----- DATA FOR ANALYSIS

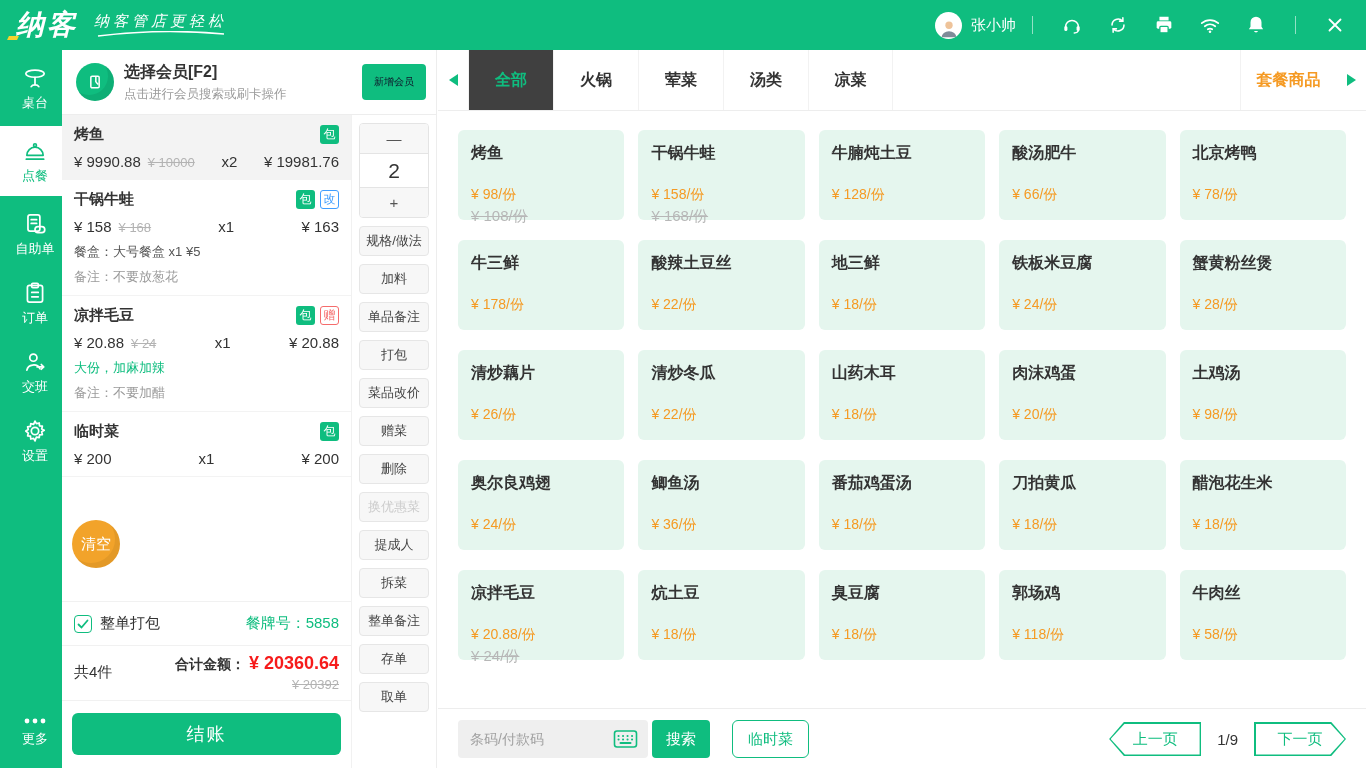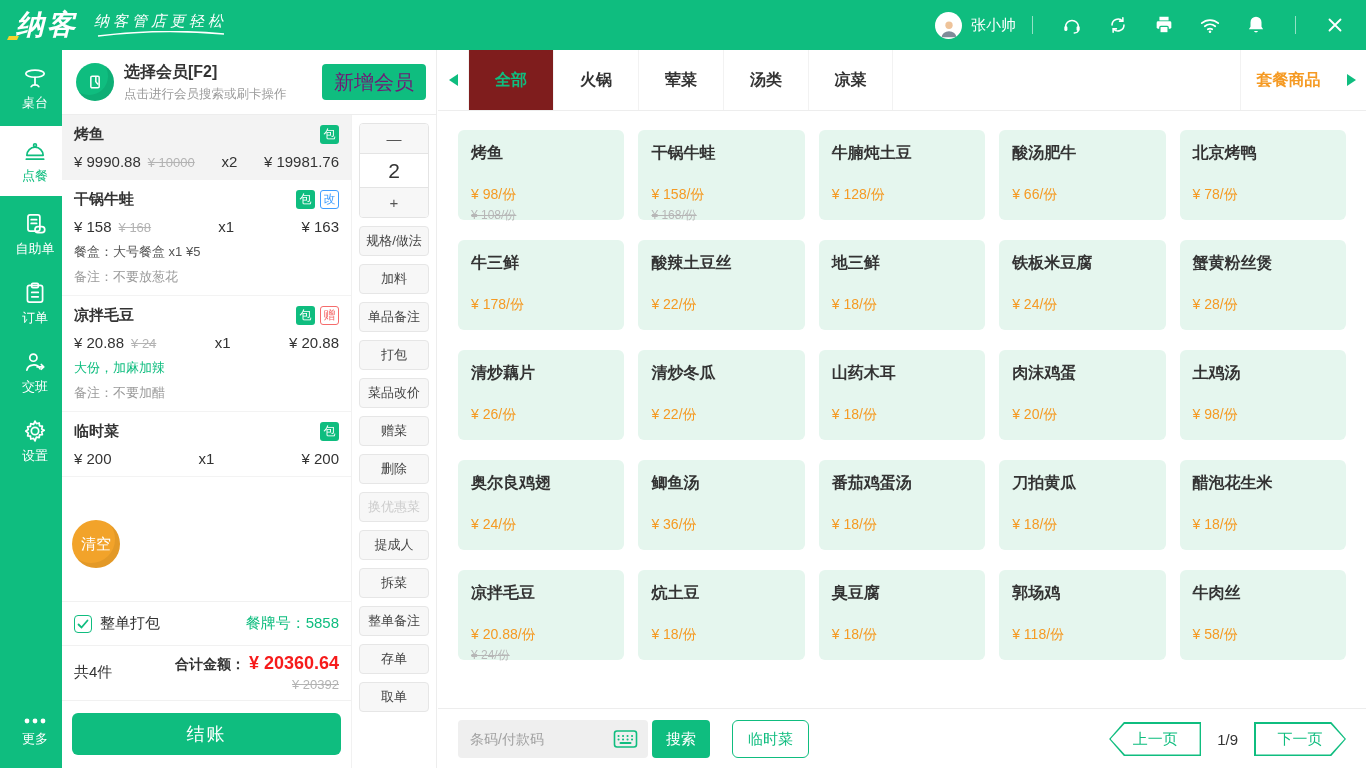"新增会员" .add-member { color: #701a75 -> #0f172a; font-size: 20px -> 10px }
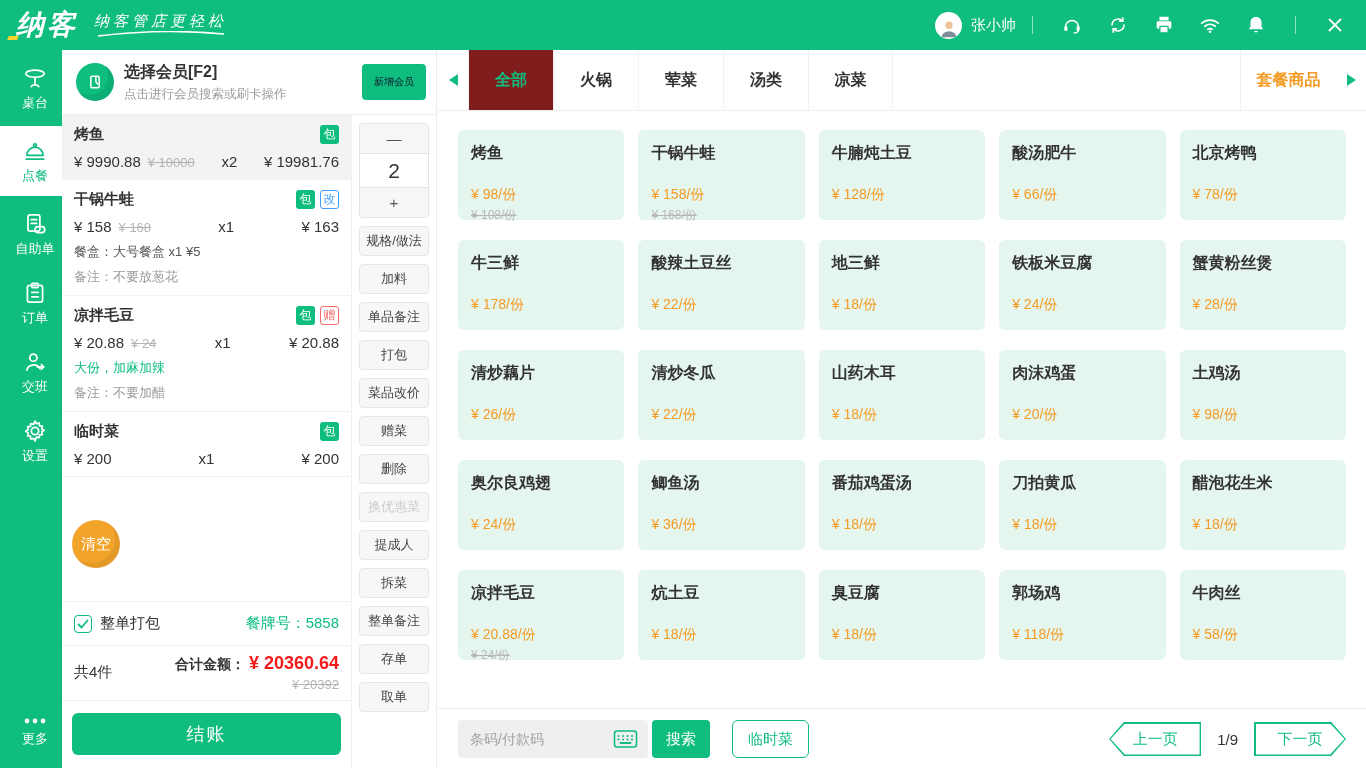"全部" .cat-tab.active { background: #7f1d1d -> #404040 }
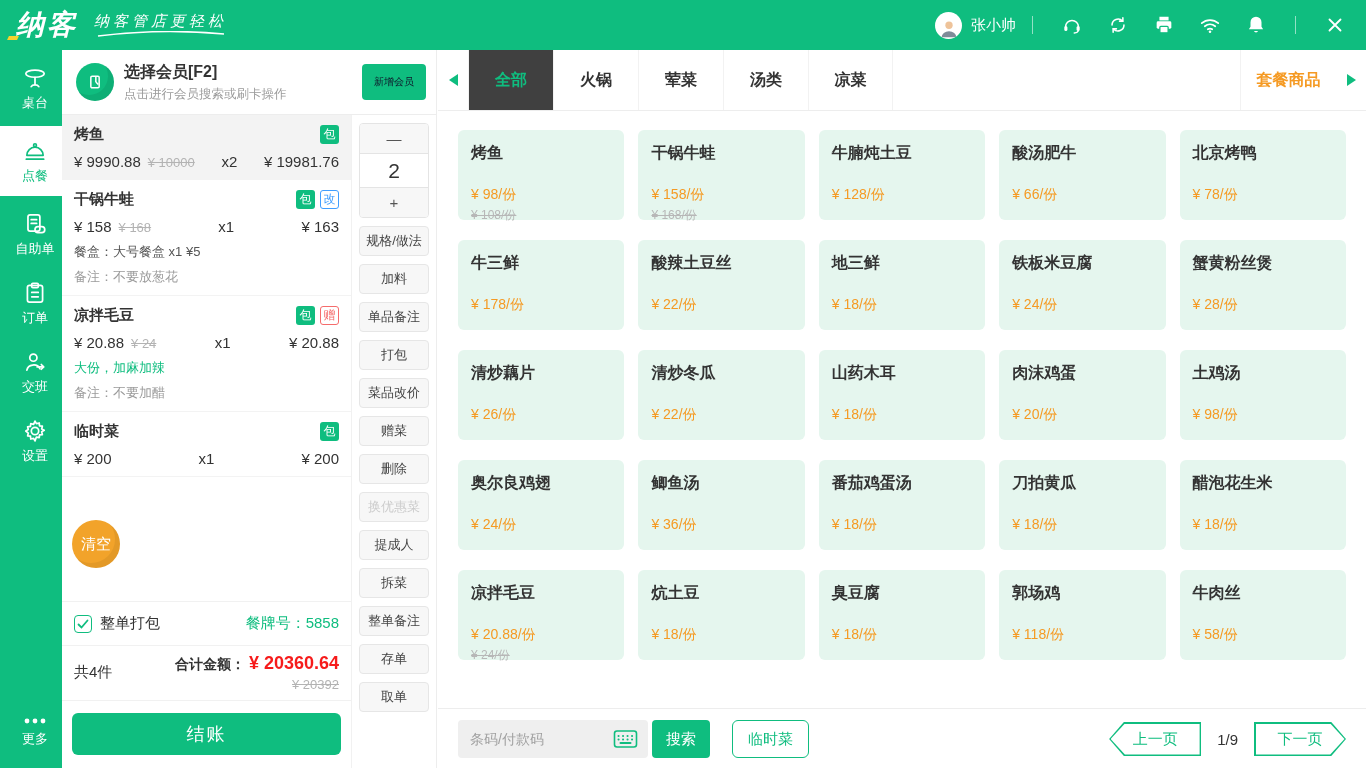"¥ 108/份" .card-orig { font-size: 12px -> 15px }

----------
----- DATA FOR ANALYSIS

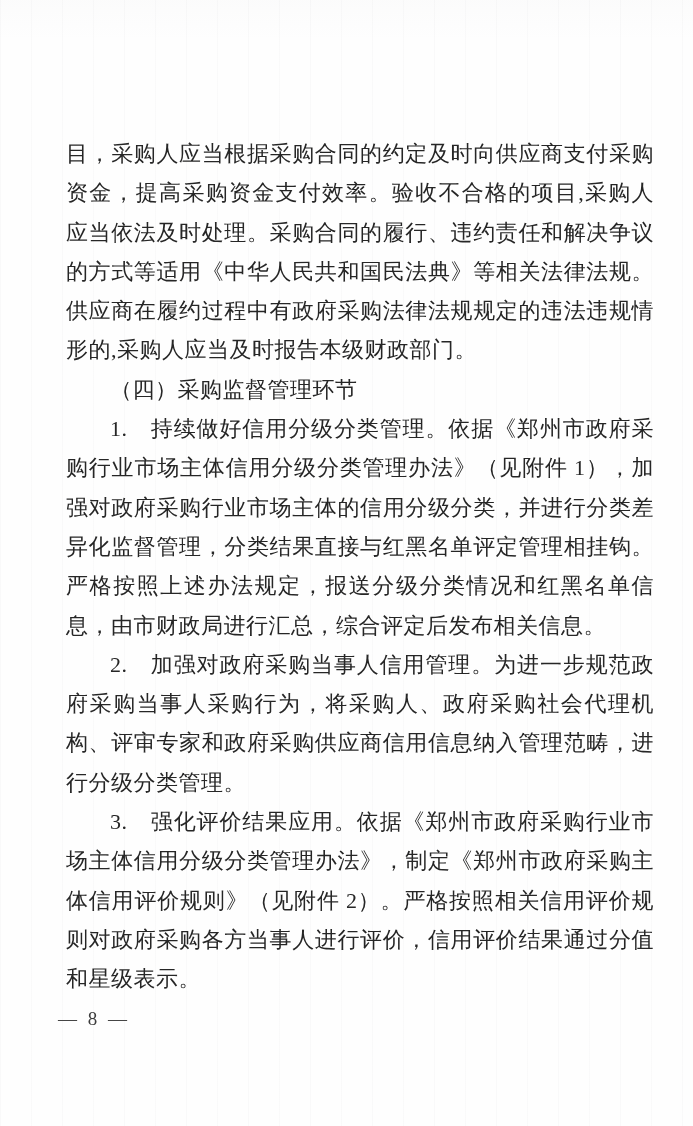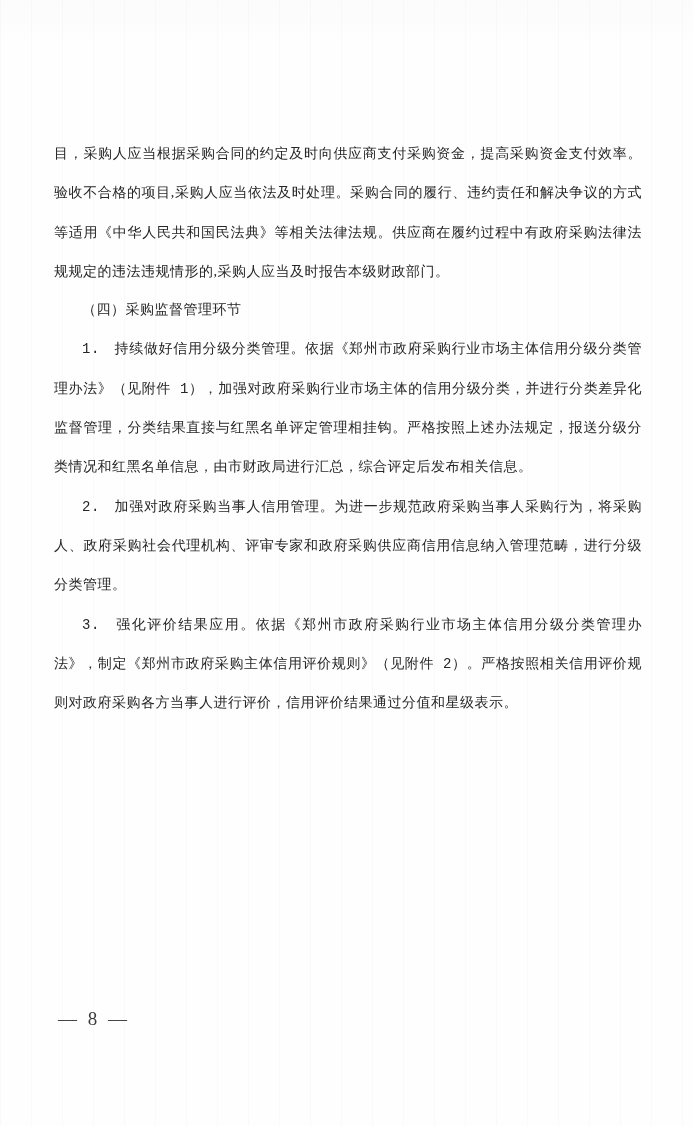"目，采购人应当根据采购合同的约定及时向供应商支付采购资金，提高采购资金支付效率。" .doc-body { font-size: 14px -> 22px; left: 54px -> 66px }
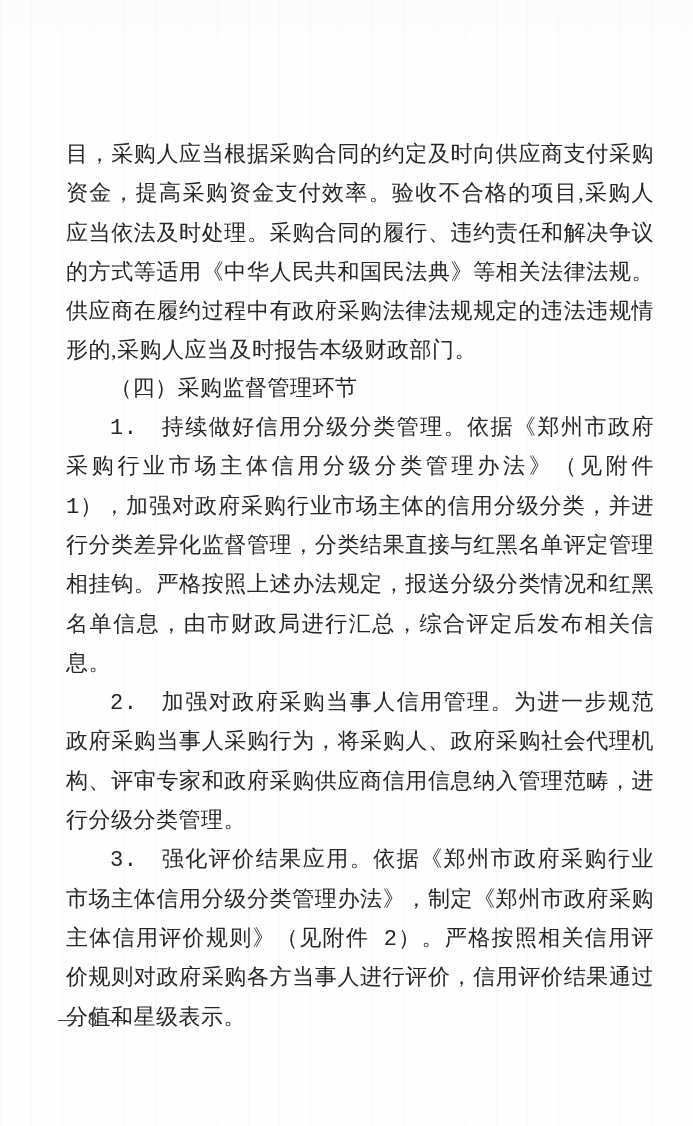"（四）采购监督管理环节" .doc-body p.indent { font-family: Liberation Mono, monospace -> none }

----------
----- DATA FOR ANALYSIS

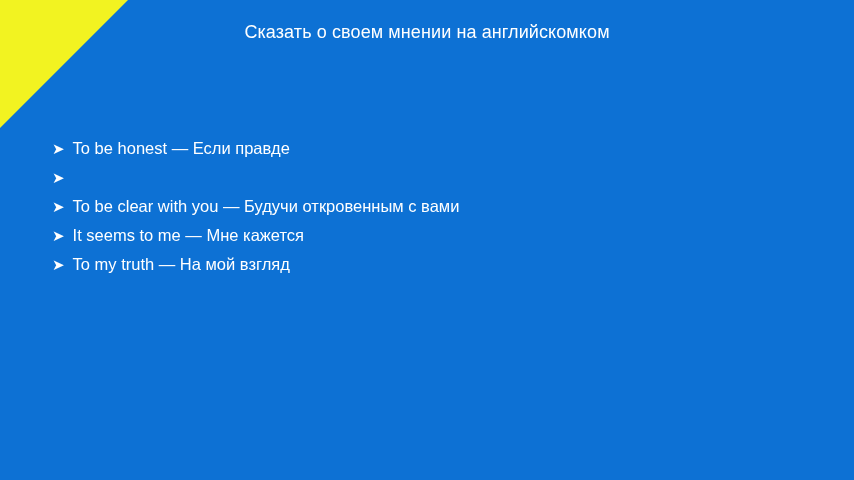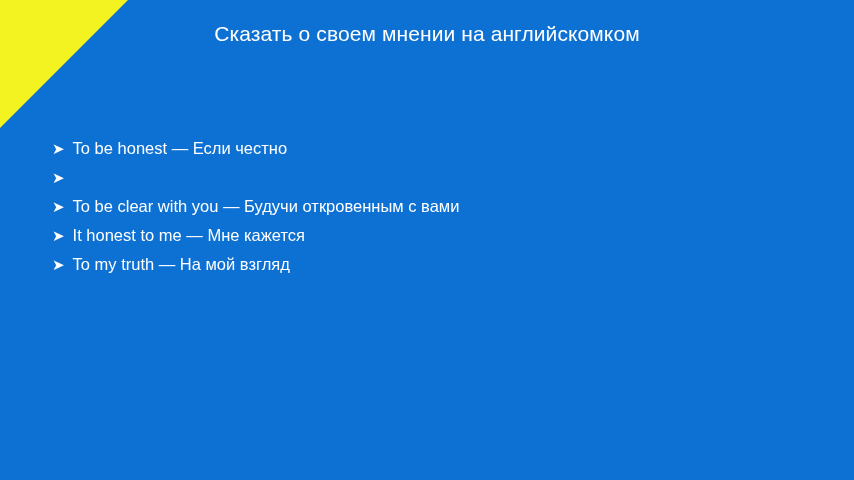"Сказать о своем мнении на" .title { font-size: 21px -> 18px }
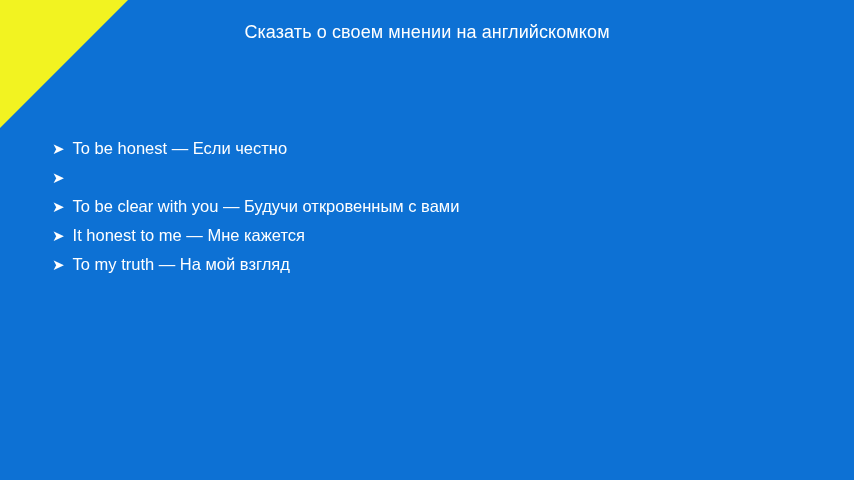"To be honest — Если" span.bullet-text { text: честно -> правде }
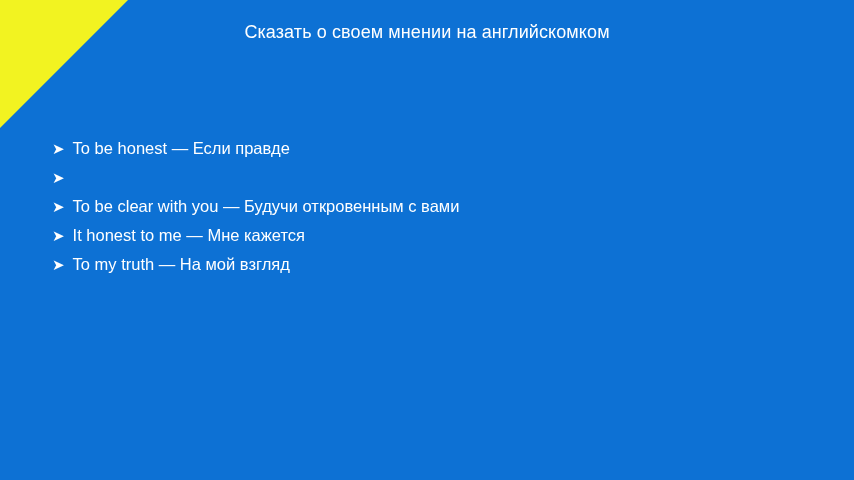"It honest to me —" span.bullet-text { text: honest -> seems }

----------

Output exactly the lines above, beginning at the one with "font-size: 14px ->" and stopping after the one with "Liberation Mono, monospace". Pictures are to be omitted.

"目，采购人应当根据采购合同的约定及时向供应商支付采购资金，提高采购资金支付效率。" .doc-body { font-size: 14px -> 22px; left: 54px -> 66px }
"（四）采购监督管理环节" .doc-body p.indent { font-family: Liberation Mono, monospace -> none }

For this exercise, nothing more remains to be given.